Por un lado, “podría verse afectado de forma negativa si desde niños no se corrige la postura ascendente, por ejemplo, si los pies son planos o cavos, influyendo en cambios pélvicos y modificación de las curvaturas del eje sacro vertebral y cervical; un desequilibrio que puede influir en un retrognatismo o prognatismo mandibular”.

Y al contrario, en determinados morfotipos “se puede ocasionar un cambio postural descendente por tensiones musculares, para equilibrar su biomecanismo”.

Cómo afecta la posición de la lengua

Según Pons, “la lengua es un músculo muy fuerte. Si no realiza correctamente la presión en el paladar, los huesos maxilares se van cerrando lateralmente, empeorando progresivamente la mordida, el retrognatismo y la forma mandibular.

El mentón pierde parte de su soporte, la nariz se proyecta hacia el suelo y los músculos sublinguales y submandibulares pierden el tono y descienden.

A la vez podemos apreciar un aumento de las ojeras de los párpados, debido a la falta de oxigeno y un hundimiento del hueso orbicular de los ojos”.

Ella destaca que cuando la lengua no se posiciona correctamente en el paladar, suele ser porque ya existe una mordida de tipo II (dientes superiores por delante y alejados de los dientes inferiores),

con un biotipofacial alargado –Dolicofacial– con retrognatismo mandibular (una de las catalogaciones en que basa su método Rostrology).

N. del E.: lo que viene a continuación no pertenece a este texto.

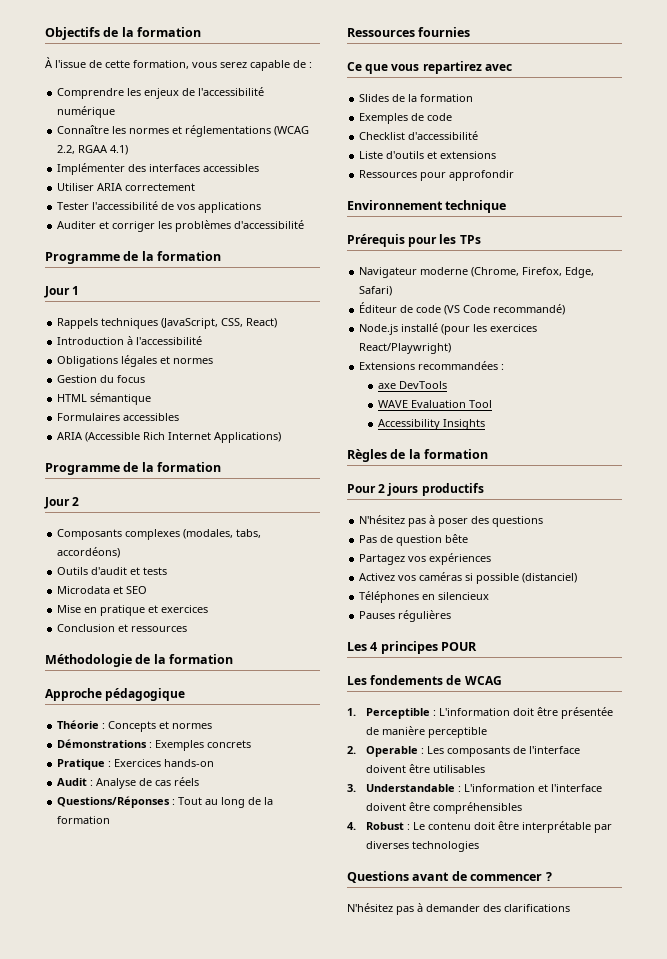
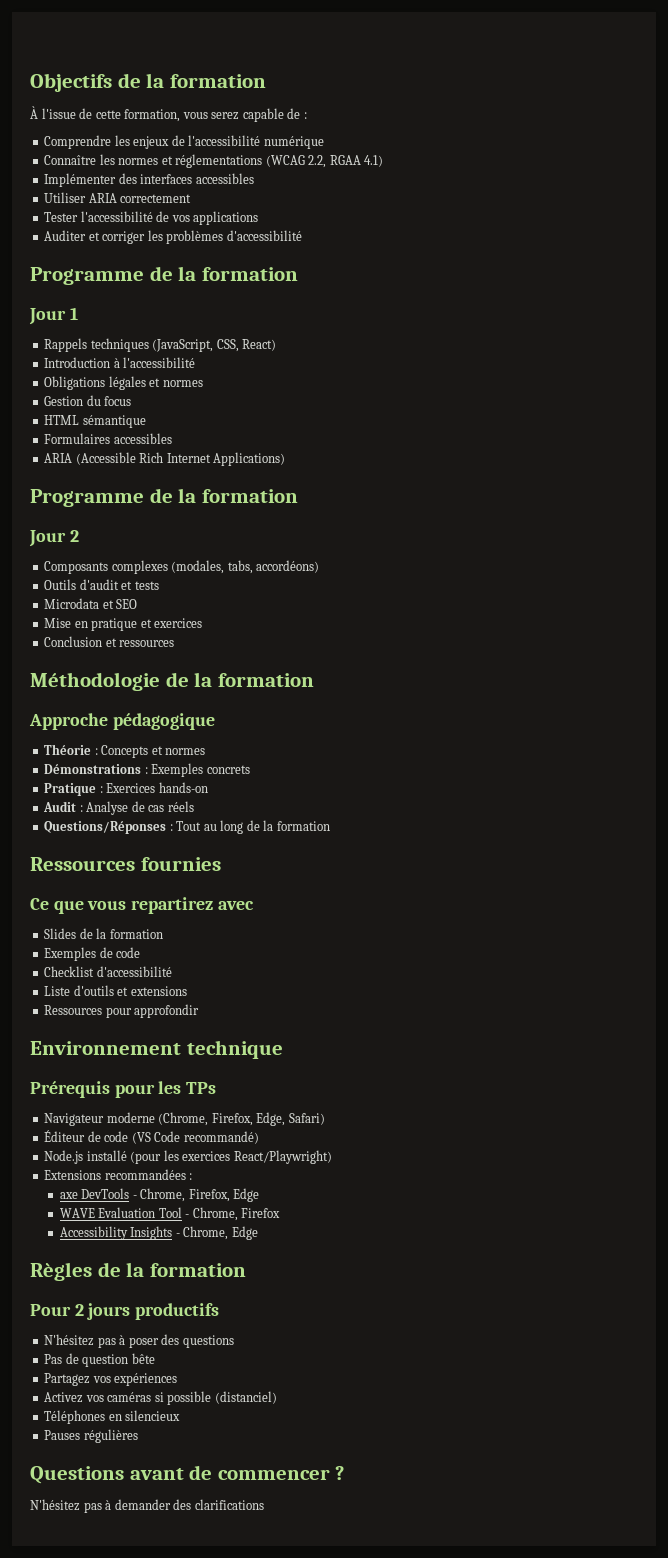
- axe DevTools
+ axe DevTools - Chrome, Firefox, Edge
- WAVE Evaluation Tool
+ WAVE Evaluation Tool - Chrome, Firefox
- Accessibility Insights
+ Accessibility Insights - Chrome, Edge
- Les 4 principes POUR
- Les fondements de WCAG
- 1. Perceptible : L'information doit être présentée de manière perceptible
- 2. Operable : Les composants de l'interface doivent être utilisables
- 3. Understandable : L'information et l'interface doivent être compréhensibles
- 4. Robust : Le contenu doit être interprétable par diverses technologies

“Esto significa que la mandíbula está retraída hacia atrás y el maxilar superior está avanzado hacia delante, formando un paladar demasiado curvado y estrecho.

En estos casos la boca permanece siempre un poco entreabierta y la lengua no llega a apoyarse en el paladar, sino que permanece suelta dentro de la boca”, apunta la terapeuta.

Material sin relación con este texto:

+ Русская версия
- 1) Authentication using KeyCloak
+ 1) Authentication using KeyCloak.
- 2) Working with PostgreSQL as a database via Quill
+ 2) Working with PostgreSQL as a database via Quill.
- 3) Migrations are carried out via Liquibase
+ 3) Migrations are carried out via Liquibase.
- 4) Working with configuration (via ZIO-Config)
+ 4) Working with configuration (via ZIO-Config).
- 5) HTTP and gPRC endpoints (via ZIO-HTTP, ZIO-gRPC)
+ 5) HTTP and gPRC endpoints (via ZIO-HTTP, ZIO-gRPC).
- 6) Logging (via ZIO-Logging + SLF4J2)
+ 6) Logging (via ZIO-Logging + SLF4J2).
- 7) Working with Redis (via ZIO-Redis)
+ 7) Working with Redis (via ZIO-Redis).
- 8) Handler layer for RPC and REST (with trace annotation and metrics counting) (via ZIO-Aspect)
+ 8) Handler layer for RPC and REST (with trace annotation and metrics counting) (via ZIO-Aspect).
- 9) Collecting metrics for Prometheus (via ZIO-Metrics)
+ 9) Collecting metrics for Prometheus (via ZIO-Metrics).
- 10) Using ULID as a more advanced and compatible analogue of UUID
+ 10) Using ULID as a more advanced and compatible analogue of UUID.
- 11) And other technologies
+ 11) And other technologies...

La importancia de los dientes en el desarrollo mandibular

Yvette Pons afirma que la adecuada oclusión dental es fundamental no solo por estética, sino también para una correcta masticación y deglución de los alimentos.

Lo contrario aparejaría problemas digestivos y respiratorios con todo lo que comporta, cambios posturales afectando a la salud articular, amneas del sueño, ronquidos y hasta problemas visuales.

Qué problemáticas combate el mewing (en realidad)

Más que la técnica de mewing, sería el tener la lengua correctamente colocada.

Según Pons, esto último puede llegar a prevenir amneas, ronquidos, problemas respiratorios, falta de oxigenación en general, falta de energía, mala oclusión dental, ojeras, problemas visuales y problemas digestivos.

En cualquier caso, la fundadora de Institut Yvette Pons aconseja “no forzar demasiado estructuras anatómicas que puedan ocasionar dolor, como la articulación temporomandibular, hipertono de los músculos maseteros, dolor de cabeza y presión nasal.

También podría producirse desgaste dental al presionar demasiado los dientes si la mordida ya no es correcta”. ¿Conclusión? Sé constante y disfruta de sus beneficios, pero no esperes milagros.